Nous avons un besoin de compétitivité et de rentabilité pour voyager, exporter et investir. Un besoin énorme. L’attractivité, c’est autre chose. Le discours officiel tombe un peu à plat,  du point de vue de l’efficacité économique. A moins qu’on assiste là à un nouvel épisode de communication politique à des fins de pédagogie.

Imaginons en effet que depuis une semaine François Hollande ne s’adresse pas aux chefs d’entreprise mais en réalité , cherche a être entendu de l’opinion publique française et de ses électeurs pour dire : La France n’est pas séduisante pour la croissance , pas attractive , il faut que nous Français fassions des efforts , il faut que nous français puissions ranger nos chambres pour que les visiteurs ne soient pas déçus. Il faut que nous réparions les ascenseurs, les fondations, et la toiture des maisons pour pouvoir travailler.

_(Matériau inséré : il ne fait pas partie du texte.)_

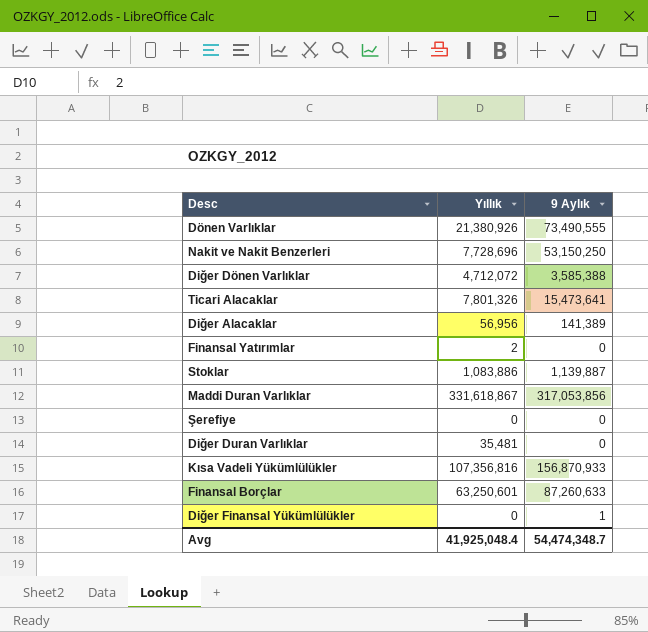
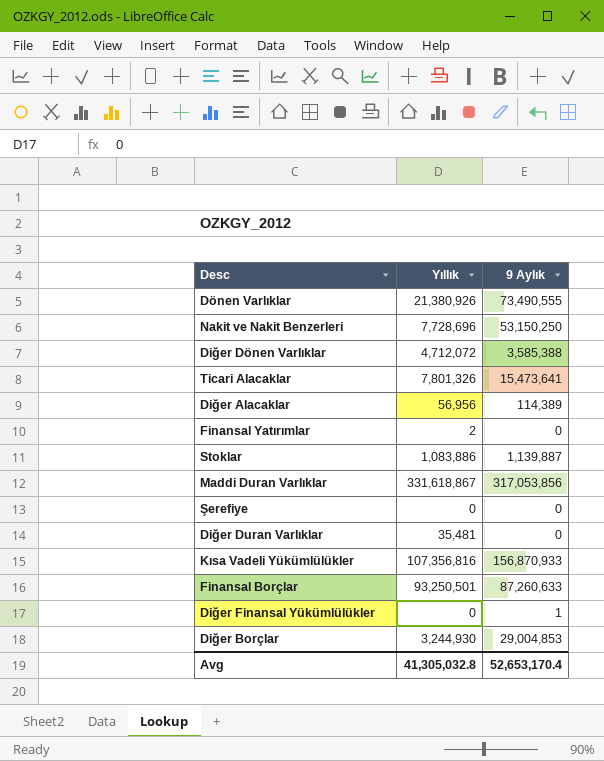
Diğer Alacaklar | 9 Aylık: 141,389 -> 114,389
Finansal Borçlar | Yıllık: 63,250,601 -> 93,250,501
row Diğer Borçlar: none -> 3,244,930 | 29,004,853
Avg | Yıllık: 41,925,048.4 -> 41,305,032.8
Avg | 9 Aylık: 54,474,348.7 -> 52,653,170.4

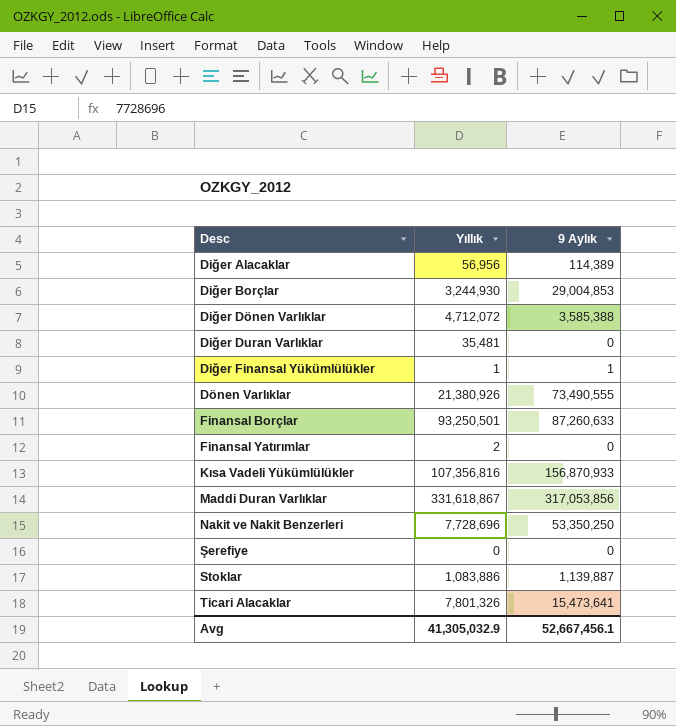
row order: none -> Desc ascending
Diğer Finansal Yükümlülükler | Yıllık: 0 -> 1
Nakit ve Nakit Benzerleri | 9 Aylık: 53,150,250 -> 53,350,250
Avg | Yıllık: 41,305,032.8 -> 41,305,032.9
Avg | 9 Aylık: 52,653,170.4 -> 52,667,456.1

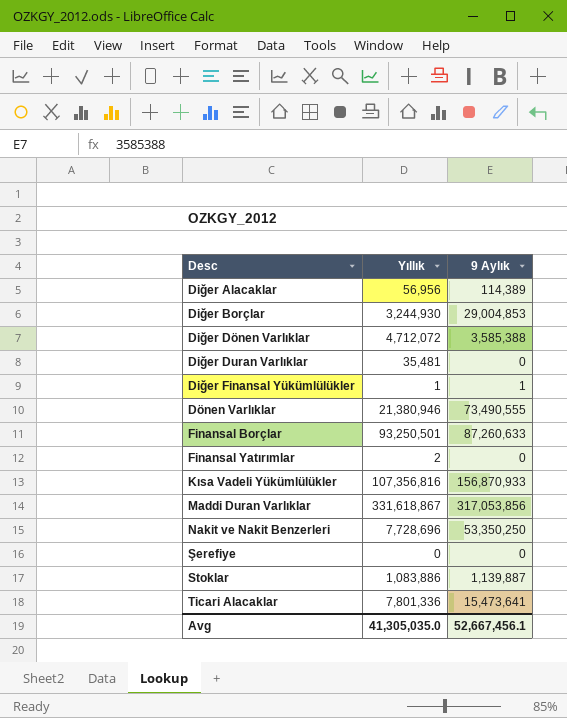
Dönen Varlıklar | Yıllık: 21,380,926 -> 21,380,946
Ticari Alacaklar | Yıllık: 7,801,326 -> 7,801,336
Avg | Yıllık: 41,305,032.9 -> 41,305,035.0

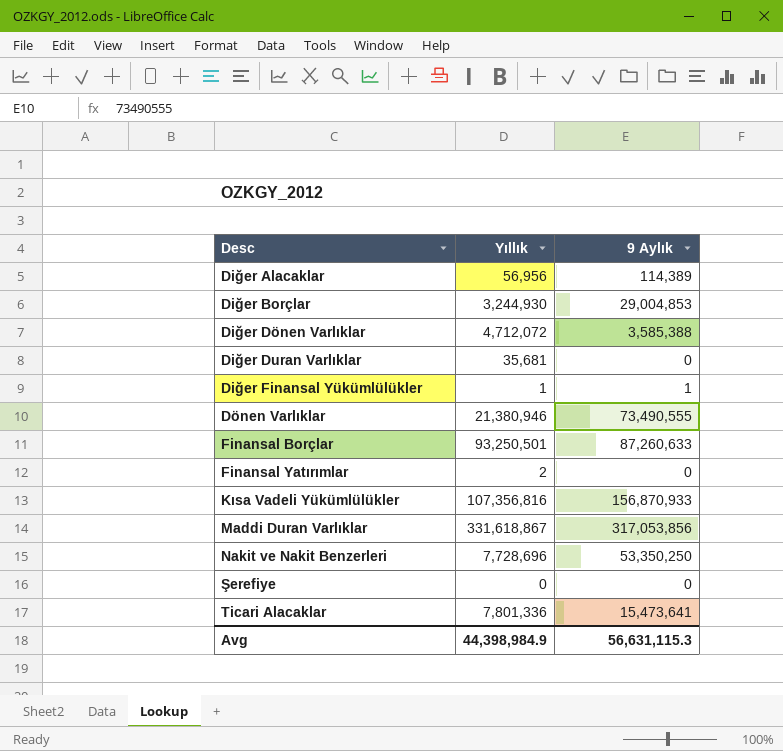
row Stoklar: 1,083,886 | 1,139,887 -> none
Diğer Duran Varlıklar | Yıllık: 35,481 -> 35,681
Avg | Yıllık: 41,305,035.0 -> 44,398,984.9
Avg | 9 Aylık: 52,667,456.1 -> 56,631,115.3

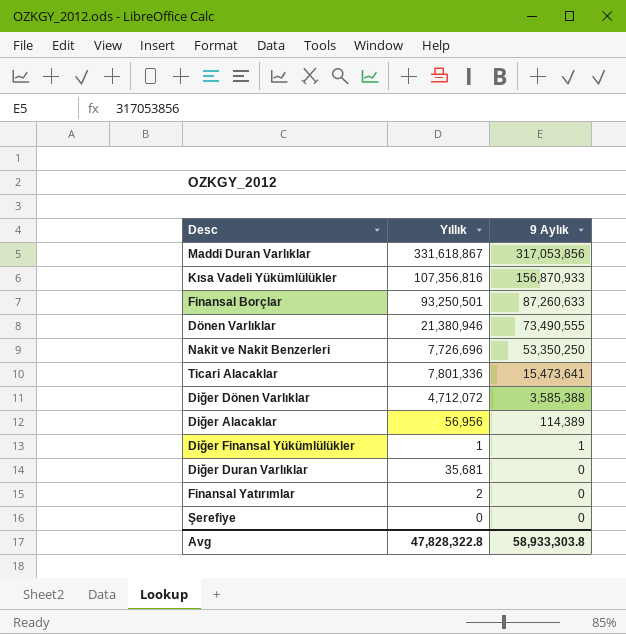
row order: Desc ascending -> 9 Aylık descending
row Diğer Borçlar: 3,244,930 | 29,004,853 -> none
Nakit ve Nakit Benzerleri | Yıllık: 7,728,696 -> 7,726,696
Avg | Yıllık: 44,398,984.9 -> 47,828,322.8
Avg | 9 Aylık: 56,631,115.3 -> 58,933,303.8

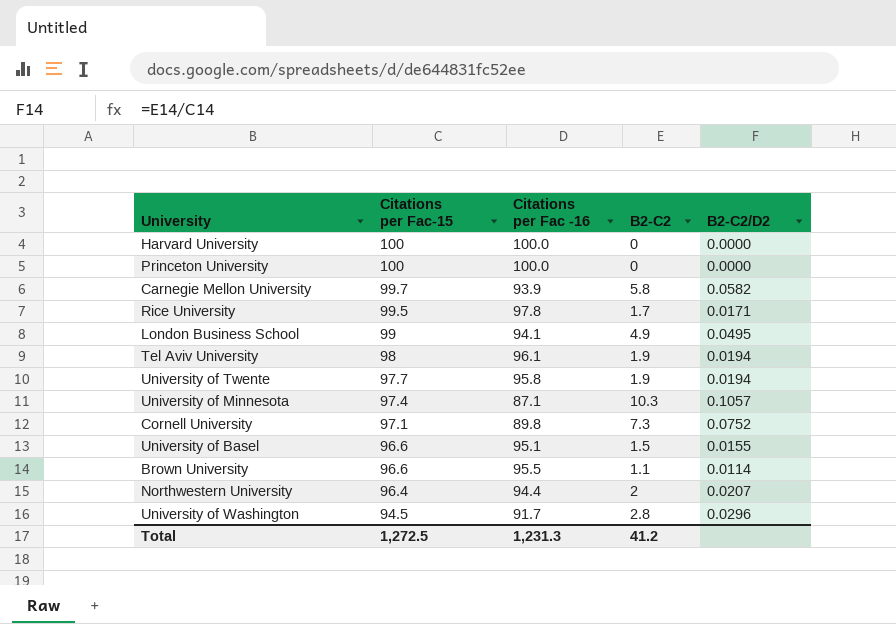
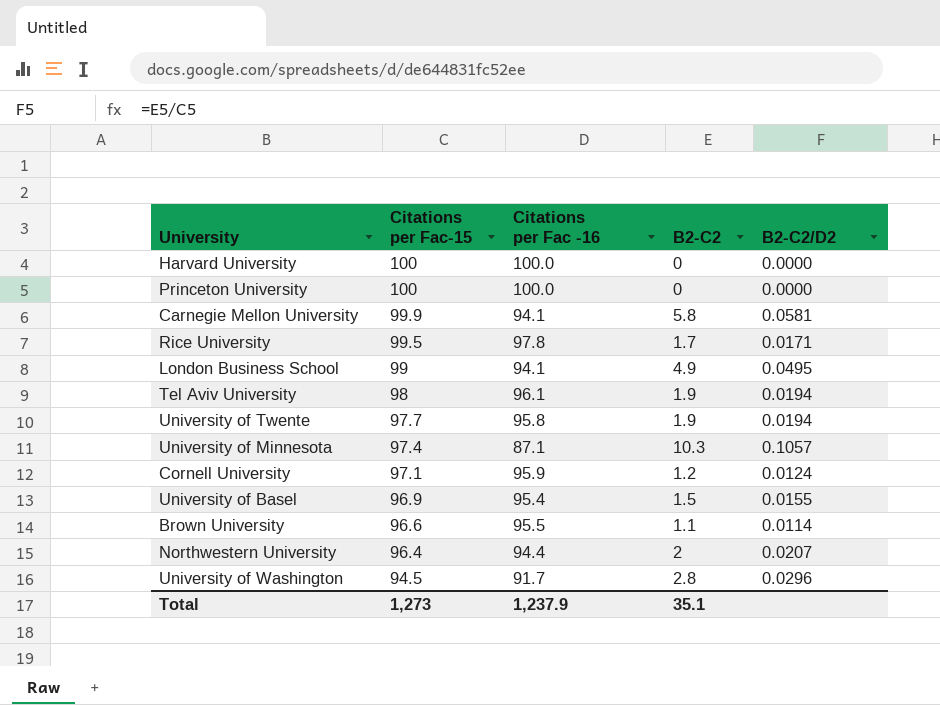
Carnegie Mellon University | Citations per Fac-15: 99.7 -> 99.9
Carnegie Mellon University | Citations per Fac -16: 93.9 -> 94.1
Carnegie Mellon University | B2-C2/D2: 0.0582 -> 0.0581
Cornell University | Citations per Fac -16: 89.8 -> 95.9
Cornell University | B2-C2: 7.3 -> 1.2
Cornell University | B2-C2/D2: 0.0752 -> 0.0124
University of Basel | Citations per Fac-15: 96.6 -> 96.9
University of Basel | Citations per Fac -16: 95.1 -> 95.4
Total | Citations per Fac-15: 1,272.5 -> 1,273
Total | Citations per Fac -16: 1,231.3 -> 1,237.9
Total | B2-C2: 41.2 -> 35.1

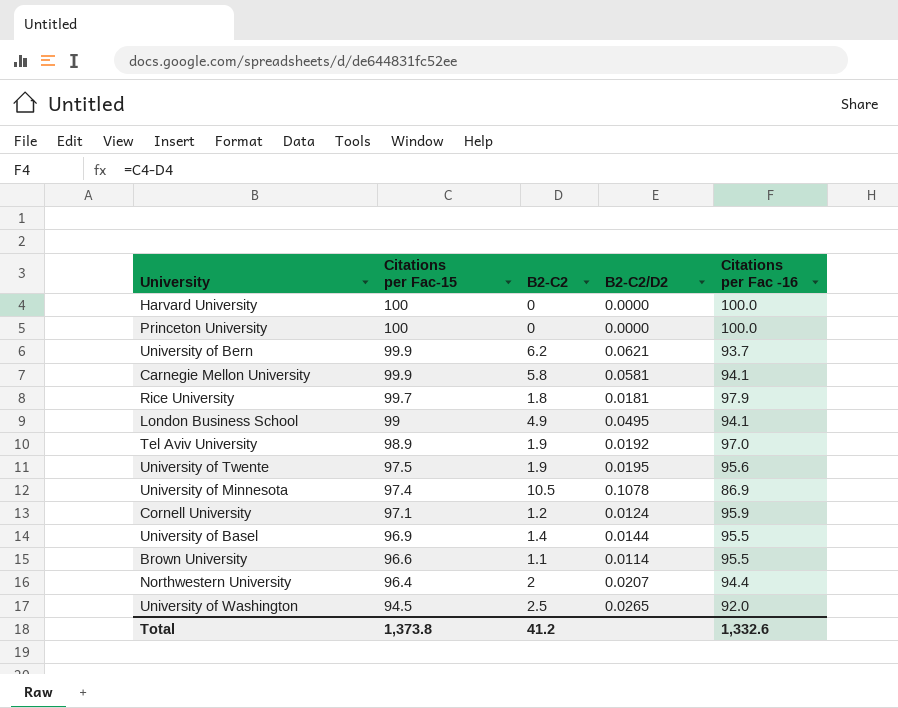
column Citations per Fac -16 | position: 3 -> 5
row University of Bern: none -> 99.9 | 6.2 | 0.0621 | 93.7
Rice University | Citations per Fac-15: 99.5 -> 99.7
Rice University | B2-C2: 1.7 -> 1.8
Rice University | B2-C2/D2: 0.0171 -> 0.0181
Rice University | Citations per Fac -16: 97.8 -> 97.9
Tel Aviv University | Citations per Fac-15: 98 -> 98.9
Tel Aviv University | B2-C2/D2: 0.0194 -> 0.0192
Tel Aviv University | Citations per Fac -16: 96.1 -> 97.0
University of Twente | Citations per Fac-15: 97.7 -> 97.5
University of Twente | B2-C2/D2: 0.0194 -> 0.0195
University of Twente | Citations per Fac -16: 95.8 -> 95.6
University of Minnesota | B2-C2: 10.3 -> 10.5
University of Minnesota | B2-C2/D2: 0.1057 -> 0.1078
University of Minnesota | Citations per Fac -16: 87.1 -> 86.9
University of Basel | B2-C2: 1.5 -> 1.4
University of Basel | B2-C2/D2: 0.0155 -> 0.0144
University of Basel | Citations per Fac -16: 95.4 -> 95.5
University of Washington | B2-C2: 2.8 -> 2.5
University of Washington | B2-C2/D2: 0.0296 -> 0.0265
University of Washington | Citations per Fac -16: 91.7 -> 92.0
Total | Citations per Fac-15: 1,273 -> 1,373.8
Total | B2-C2: 35.1 -> 41.2
Total | Citations per Fac -16: 1,237.9 -> 1,332.6

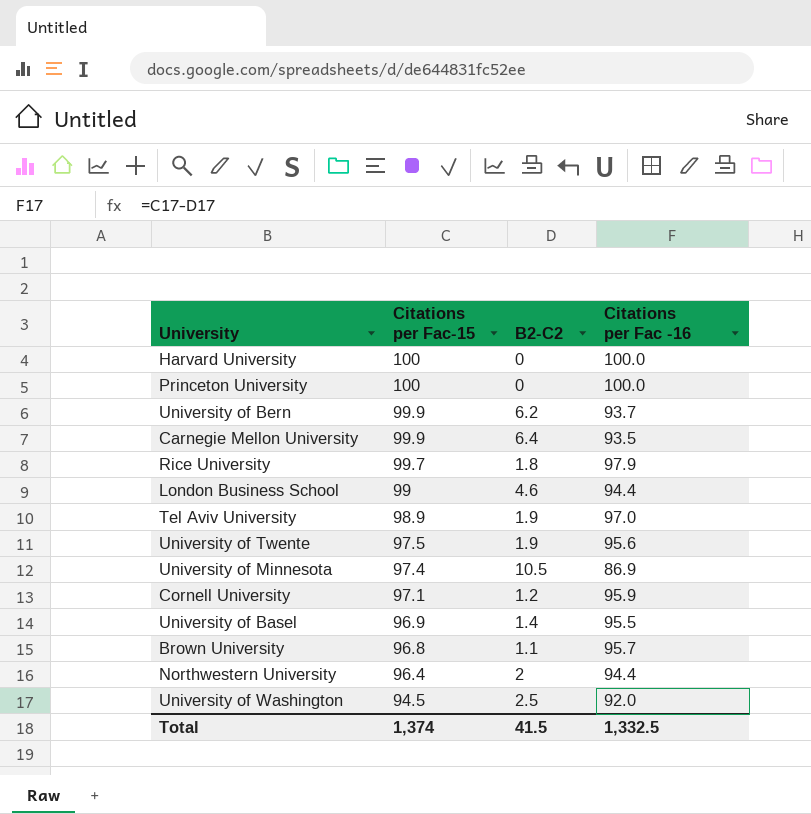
column B2-C2/D2 | formula: [B2-C2] / [Citations per Fac-15] -> none
Carnegie Mellon University | B2-C2: 5.8 -> 6.4
Carnegie Mellon University | Citations per Fac -16: 94.1 -> 93.5
London Business School | B2-C2: 4.9 -> 4.6
London Business School | Citations per Fac -16: 94.1 -> 94.4
Brown University | Citations per Fac-15: 96.6 -> 96.8
Brown University | Citations per Fac -16: 95.5 -> 95.7
Total | Citations per Fac-15: 1,373.8 -> 1,374
Total | B2-C2: 41.2 -> 41.5
Total | Citations per Fac -16: 1,332.6 -> 1,332.5

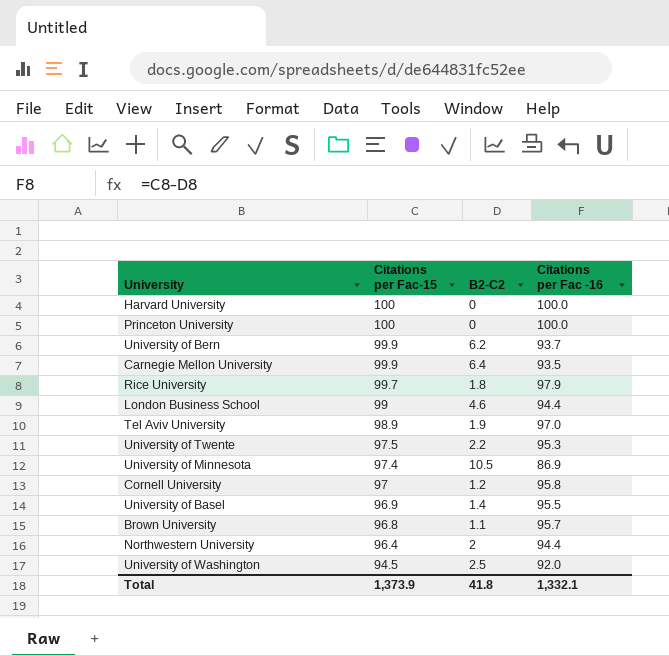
University of Twente | B2-C2: 1.9 -> 2.2
University of Twente | Citations per Fac -16: 95.6 -> 95.3
Cornell University | Citations per Fac-15: 97.1 -> 97
Cornell University | Citations per Fac -16: 95.9 -> 95.8
Total | Citations per Fac-15: 1,374 -> 1,373.9
Total | B2-C2: 41.5 -> 41.8
Total | Citations per Fac -16: 1,332.5 -> 1,332.1

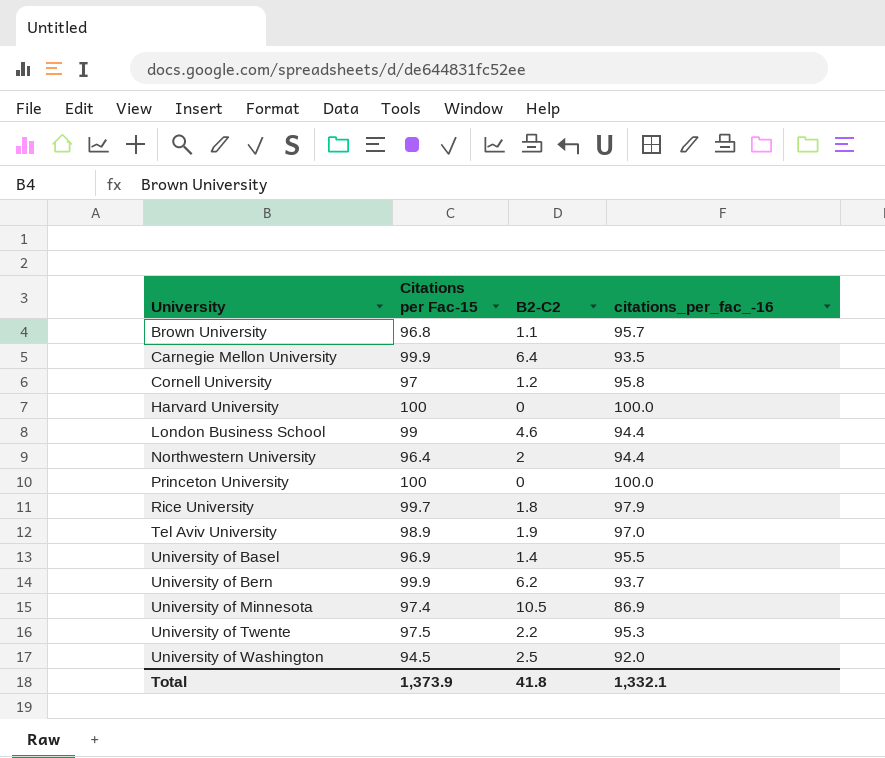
row order: Citations per Fac-15 descending -> University ascending
column name: Citations per Fac -16 -> citations_per_fac_-16

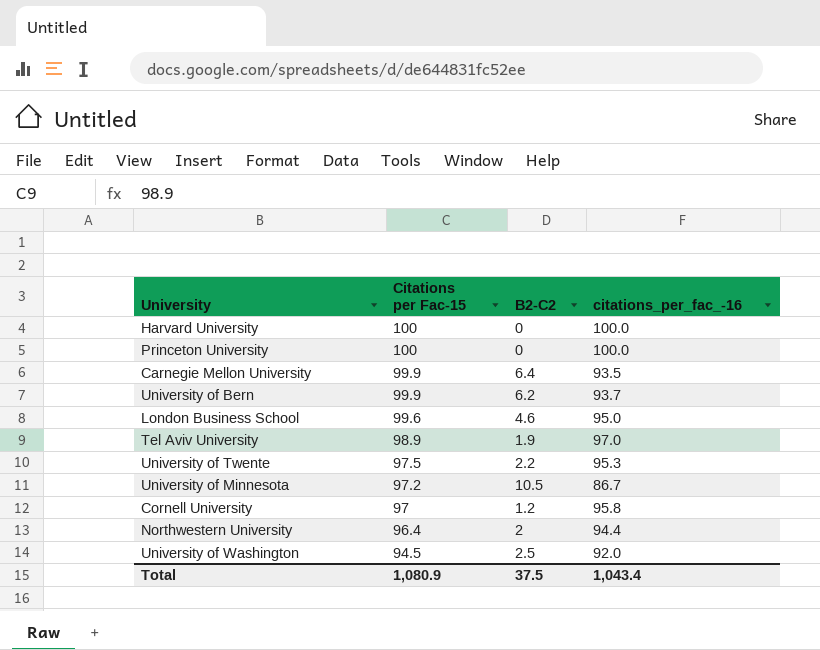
row order: University ascending -> Citations per Fac-15 descending
row Brown University: 96.8 | 1.1 | 95.7 -> none
row Rice University: 99.7 | 1.8 | 97.9 -> none
row University of Basel: 96.9 | 1.4 | 95.5 -> none
London Business School | Citations per Fac-15: 99 -> 99.6
London Business School | citations_per_fac_-16: 94.4 -> 95.0
University of Minnesota | Citations per Fac-15: 97.4 -> 97.2
University of Minnesota | citations_per_fac_-16: 86.9 -> 86.7
Total | Citations per Fac-15: 1,373.9 -> 1,080.9
Total | B2-C2: 41.8 -> 37.5
Total | citations_per_fac_-16: 1,332.1 -> 1,043.4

Si François Hollande fait en réalité passer ce message, alors la pédagogie sera utile. Sauf qu’il y avait une façon plus simple et plus crédible de le dire.

Le pacte de responsabilité n’est rien d’autre que l’obligation pour tous les acteurs de la sphère économique de faire son travail : les chefs d’entreprises, les salariés du privé (l’exemple du contrat de compétitivité signé chez Renault restera exemplaire), et ça concerne aussi tous les fonctionnaires.  Ce n’est ni de droite, ni de gauche. Ça  devrait être efficace si c’était bien géré. C’est à dire autrement que par des comités et des commissions, des hauts conseils et des directoires.